DATA MANAGEMENT AND INTEGRATION POLICY
The development and maintenance of a comprehensive and accurate database is a critical step in
meeting the scientific objectives of CEPEX. This chapter provides an overview of these
objectives, pertinent data sets, field data integration, the CEPEX Central Archive, schedules and
data protocol, and data publications.
All data management activities will be coordinated between the Center for Clouds, Chemistry, and
Climate (C4) at Scripps Institution of Oceanography and UCAR's Office of Field Project Support
(OFPS). The CEPEX data management objectives have both a real time and a final processed
component. The real-time component will involve a limited quality assurance data ingest in the
field for operational support as well as specific scientific analysis using the SIO-C4 data system.
These data collected in real time will have degraded resolution because of communication
restrictions and processing limitations. Final data sets will contain higher resolution and will be
subject to more rigorous quality assurance following the field-phase. This final processing will be
accomplished jointly between SIO and OFPS, with the CCA establishment and distribution
performed by the OFPS through NCAR in Boulder, Colorado.
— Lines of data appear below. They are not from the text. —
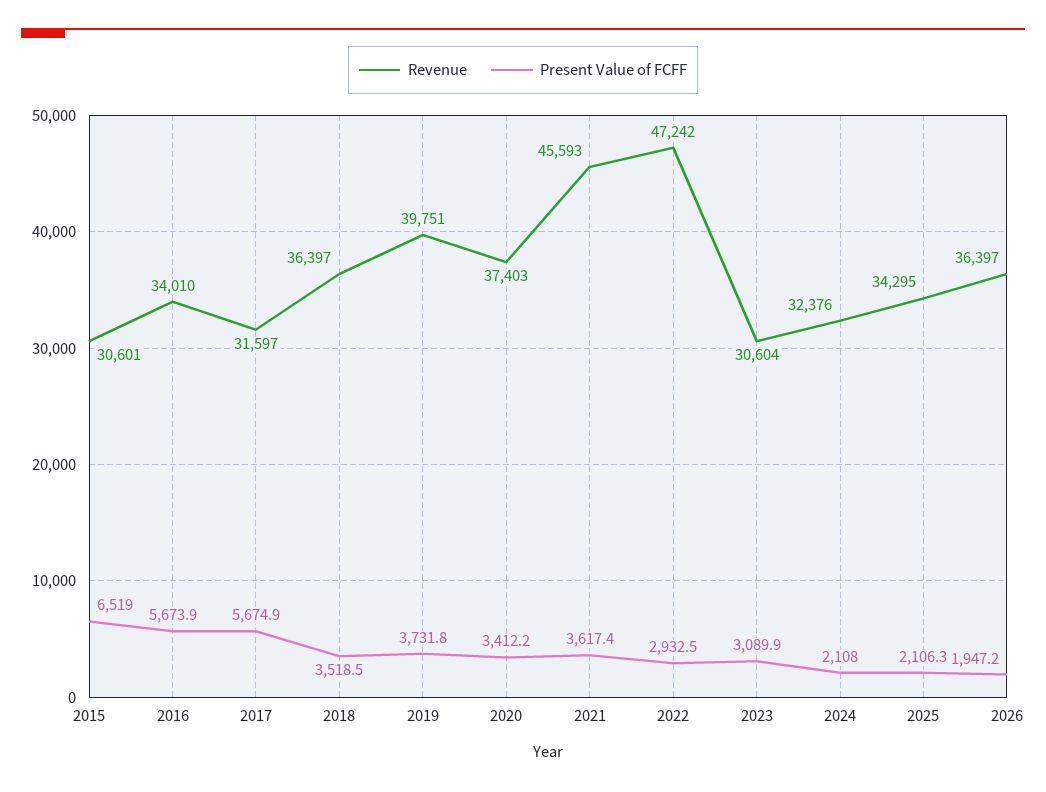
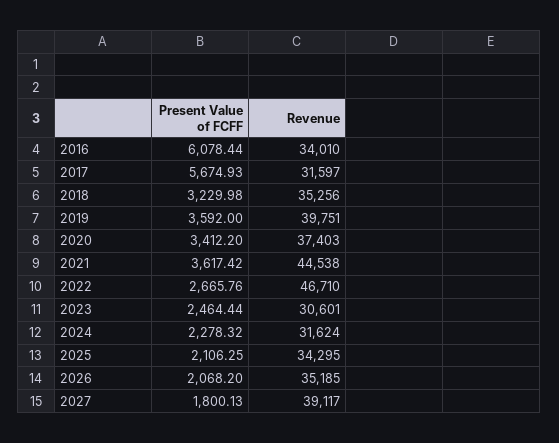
Revenue, 2015: 30601 -> none
Present Value of FCFF, 2015: 6519 -> none
Present Value of FCFF, 2016: 5673.9 -> 6078.44
Revenue, 2018: 36397 -> 35256
Present Value of FCFF, 2018: 3518.5 -> 3229.98
Present Value of FCFF, 2019: 3731.8 -> 3592
Revenue, 2021: 45593 -> 44538
Revenue, 2022: 47242 -> 46710
Present Value of FCFF, 2022: 2932.5 -> 2665.76
Revenue, 2023: 30604 -> 30601
Present Value of FCFF, 2023: 3089.9 -> 2464.44
Revenue, 2024: 32376 -> 31624
Present Value of FCFF, 2024: 2108 -> 2278.32
Revenue, 2026: 36397 -> 35185
Present Value of FCFF, 2026: 1947.2 -> 2068.2
Present Value of FCFF, 2027: none -> 1800.13
Revenue, 2027: none -> 39117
Data Management Objectives
The objectives of CEPEX data management are as follows:
- Organize the collection of all data of interest to CEPEX, including both data collected by
special observing platforms and the most accurate sources of pertinent conventional data.
- Provide real-time access to data for forecasting and field operations.
- Prepare field data integration and analyses in a timely manner.
- Identify and coordinate validation procedures used by various participants in the
preparation of research data sets.
- Insure the long-term and easy availability of CEPEX data through the establishment of a
central data archive.
CEPEX Data Sets
SurfaceThe surface data collected for CEPEX will consist of standard measurements from the
operational island meteorological stations and ocean buoys in the CEPEX region. Measurements
of radiation, boundary-layer flux, precipitation, and radar reflectivity will be recorded aboard the
Vickers. Abbreviated data reports from the Vickers will also be received in real time at Fiji via
INMARSAT (International Maritime Satellite). Higher-resolution data (i.e., from ISS stations, the
Vickers, etc.) will be collected from the respective countries and agencies involved following the
field-phase and will be used in the final data sets.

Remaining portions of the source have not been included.